Phorest Salon Software
- Type: Private
- Industry: Salon, spa and clinic software
- Founded: 2004
- Headquarters: 66 / 67 Strand Street Great, North City, Dublin 1, D01 RW84
- Number of locations: 5 offices worldwide (Dublin, Cologne, Philadelphia, Helsinki and Brisbane) and operating in 11 countries
- Key people: Ronan Perceval, CEO Sylvie Mc Dermot, COO
- Products: Phorest Salon Software
- Number of employees: 500+
- Website: www.phorest.com

= Phorest =

Irish software company

Phorest is salon and spa management software. It combines appointment booking, integrated payments, multi-channel marketing, staff performance tracking, and a loyalty programme in one platform.

It is used by salons, spas and aesthetic clinics across Ireland, the UK, USA and Australia. Phorest helps owners to increase average client spend, reduce no-shows and measure revenue from every marketing campaign. Designed specifically for hair and beauty operators and clinics offering aesthetic treatments, it includes digital consultation forms, face-mapping, and before/after imaging tools. It is suited for both multi-location and single site businesses.

== History ==
Phorest was founded in 2004, by Ronan Perceval in Dublin, Ireland. The company has offices in Dublin, Ireland; Helsinki, Finland; Brisbane, Australia; Cologne, Germany; and Philadelphia, USA.

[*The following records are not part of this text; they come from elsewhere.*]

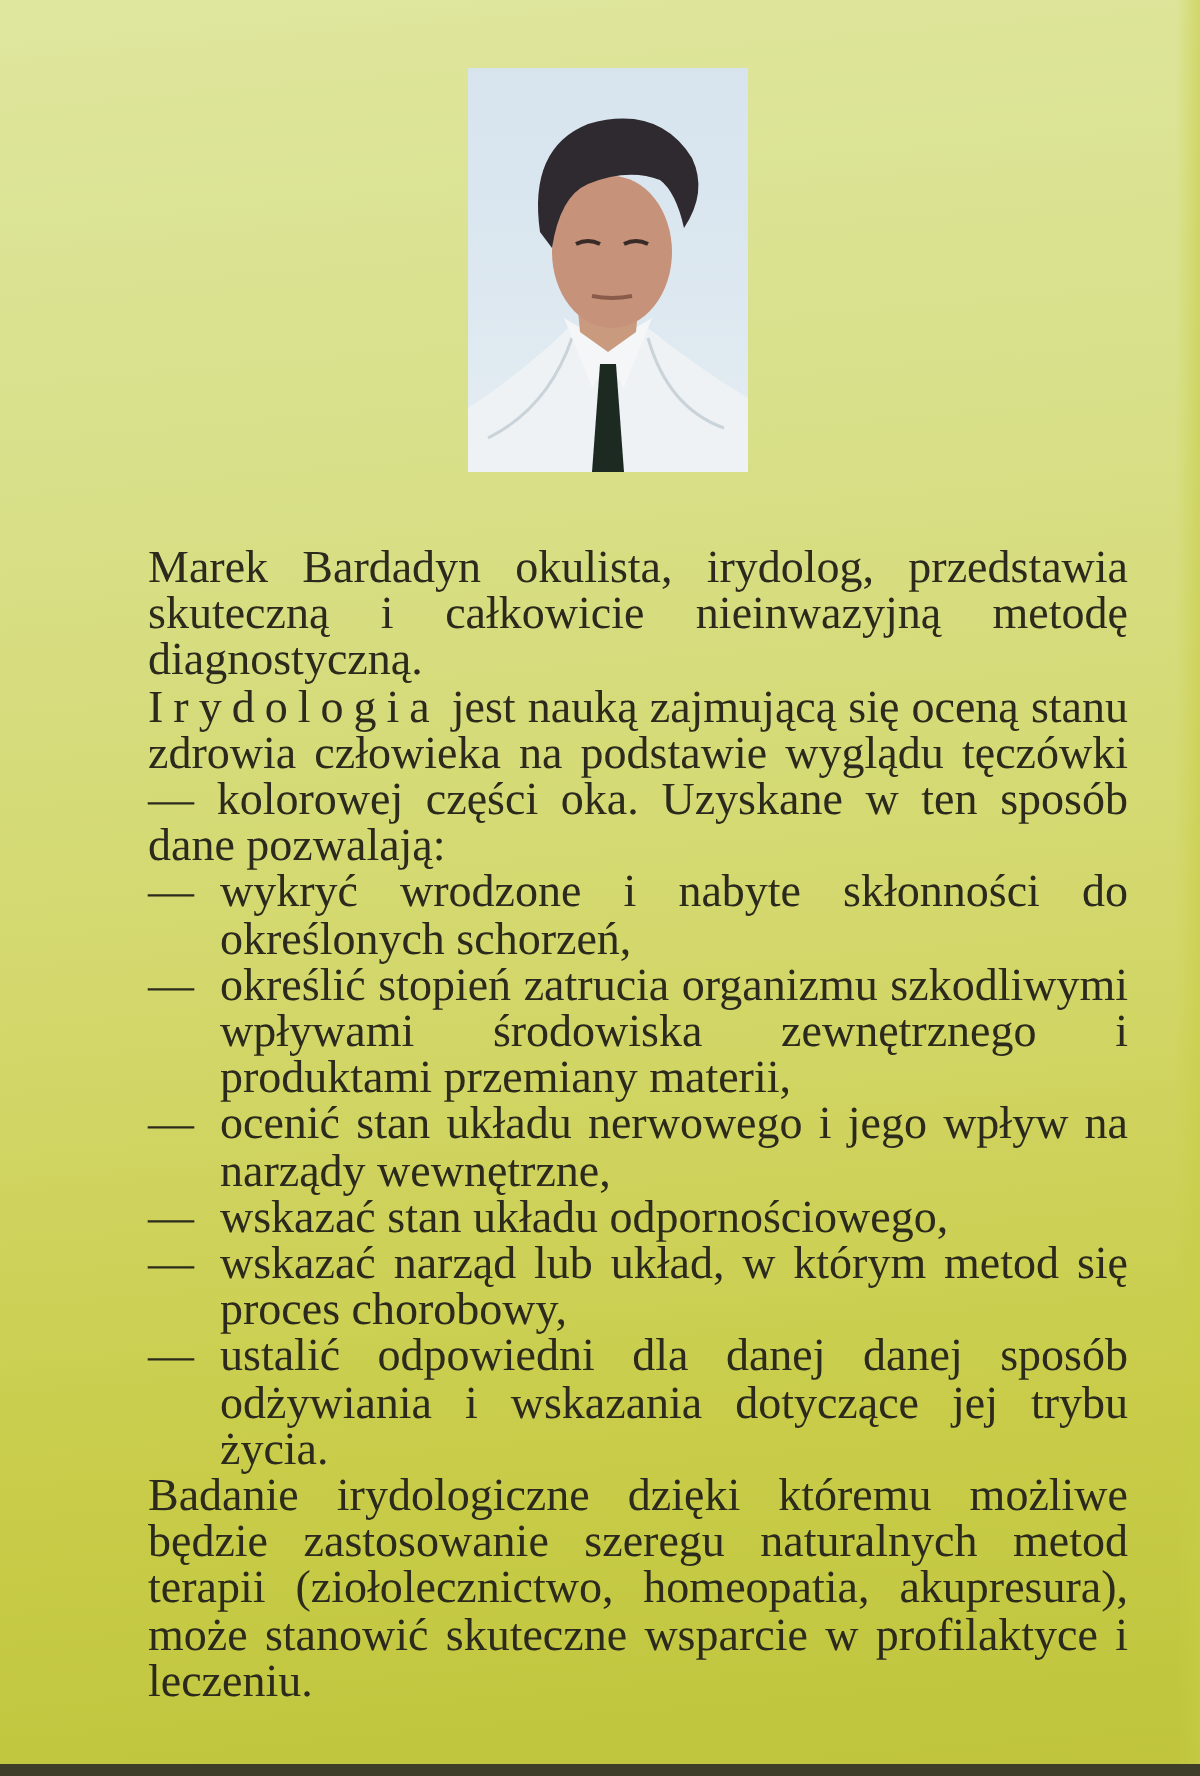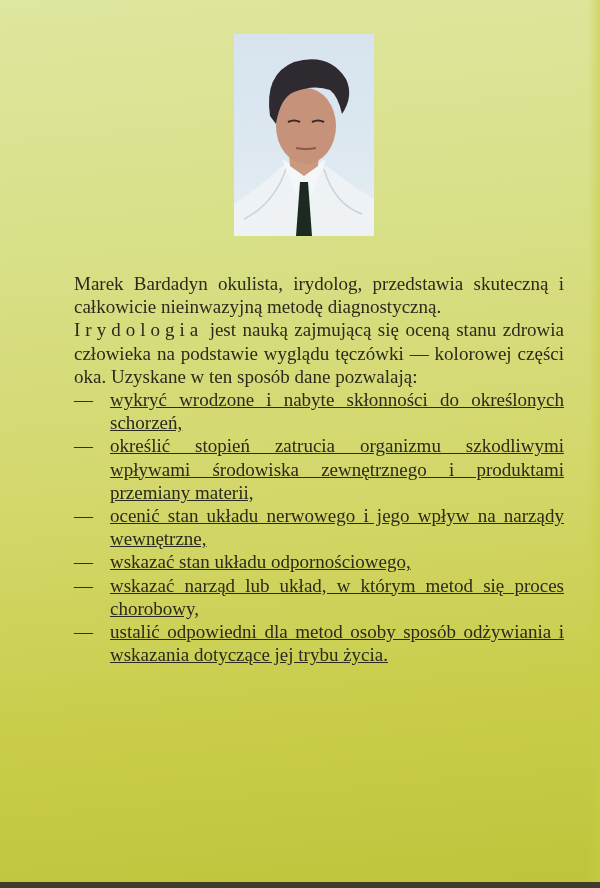--- a/index.html
+++ b/index.html
@@ -5,27 +5,27 @@
   html,body{margin:0;padding:0;}
   body{width:600px;height:888px;overflow:hidden;position:relative;
     background:linear-gradient(175deg,#dfe69e 0%,#d8e08a 25%,#d3d76a 55%,#c8cc48 80%,#bfc43c 100%);
     font-family:"Liberation Serif","DejaVu Serif",serif;color:#2b2a1c;}
   .right-edge{position:absolute;top:0;right:0;width:12px;height:888px;
     background:linear-gradient(90deg,rgba(210,210,60,0) 0%,rgba(200,205,70,0.6) 100%);}
   .bottom-strip{position:absolute;left:0;bottom:0;width:600px;height:6px;background:#3e3d2a;}
   .photo{position:absolute;left:234px;top:34px;width:140px;height:202px;
     background:linear-gradient(180deg,#d7e4ee 0%,#dde8f0 60%,#e6eef3 100%);overflow:hidden;}
   .photo svg{display:block;}
-  .text{position:absolute;left:74px;top:272px;width:490px;font-size:19px;line-height:23.2px;}
+  .text{position:absolute;left:74px;top:272px;width:490px;font-size:23px;line-height:23.2px;}
   .text p{margin:0;text-align:justify;text-align-last:left;}
   .para2{margin-top:0 !important;}
   .spaced{letter-spacing:5px;}
   .item{display:flex;}
   .dash{width:36px;flex:0 0 36px;}
-  .item-body{flex:1;text-align:justify;text-align-last:left;text-decoration:underline;}
+  .item-body{flex:1;text-align:justify;text-align-last:left;}
 </style>
 </head>
 <body>
 
 <div class="right-edge"></div>
 
 <div class="photo">
   <svg width="140" height="202" viewBox="0 0 140 202">
 
     <path d="M0 202 L0 170 Q30 150 50 130 L70 150 L90 130 Q115 150 140 165 L140 202 Z" fill="#eef2f4"></path>
@@ -68,18 +68,19 @@
     <div class="item">
         <span class="dash">—</span>
         <span class="item-body">wskazać stan układu odpornościowego,</span>
       </div>
     <div class="item">
         <span class="dash">—</span>
         <span class="item-body">wskazać narząd lub układ, w którym metod się proces chorobowy,</span>
       </div>
     <div class="item">
         <span class="dash">—</span>
-        <span class="item-body">ustalić odpowiedni dla metod osoby sposób odżywiania i wskazania dotyczące jej trybu życia.</span>
+        <span class="item-body">ustalić odpowiedni dla danej danej sposób odżywiania i wskazania dotyczące jej trybu życia.</span>
       </div>
   </div>
+  <p>Badanie irydologiczne dzięki któremu możliwe będzie zastosowanie szeregu naturalnych metod terapii (ziołolecznictwo, homeopatia, akupresura), może stanowić skuteczne wsparcie w profilaktyce i leczeniu.</p>
 </div>
 
 <div class="bottom-strip"></div>
 
 </body></html>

Phorest first designed and developed an online messenger application, known as "Phorest Messenger", that it released in Ireland. In June 2005, Phorest acquired their largest competitor, Stylebase, adding 170 salons.

=== Funding ===
On 19 August 2011, Phorest announced it had received a seed investment of €1.3m from Enterprise Ireland and private investors.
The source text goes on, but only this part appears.